### Problem details
For the entries below, report every line that includes the word "logged".
### Data to examine
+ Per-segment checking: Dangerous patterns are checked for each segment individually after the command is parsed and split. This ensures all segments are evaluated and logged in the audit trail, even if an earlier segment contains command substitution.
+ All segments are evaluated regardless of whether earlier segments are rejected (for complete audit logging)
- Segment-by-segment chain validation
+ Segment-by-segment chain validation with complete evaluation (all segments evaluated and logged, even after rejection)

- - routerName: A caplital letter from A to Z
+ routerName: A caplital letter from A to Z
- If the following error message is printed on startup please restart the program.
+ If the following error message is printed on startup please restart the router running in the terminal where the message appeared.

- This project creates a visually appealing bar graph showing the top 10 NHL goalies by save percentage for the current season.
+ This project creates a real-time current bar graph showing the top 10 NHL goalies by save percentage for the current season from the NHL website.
######
### Output for this task
+ Per-segment checking: Dangerous patterns are checked for each segment individually after the command is parsed and split. This ensures all segments are evaluated and logged in the audit trail, even if an earlier segment contains command substitution.
+ Segment-by-segment chain validation with complete evaluation (all segments evaluated and logged, even after rejection)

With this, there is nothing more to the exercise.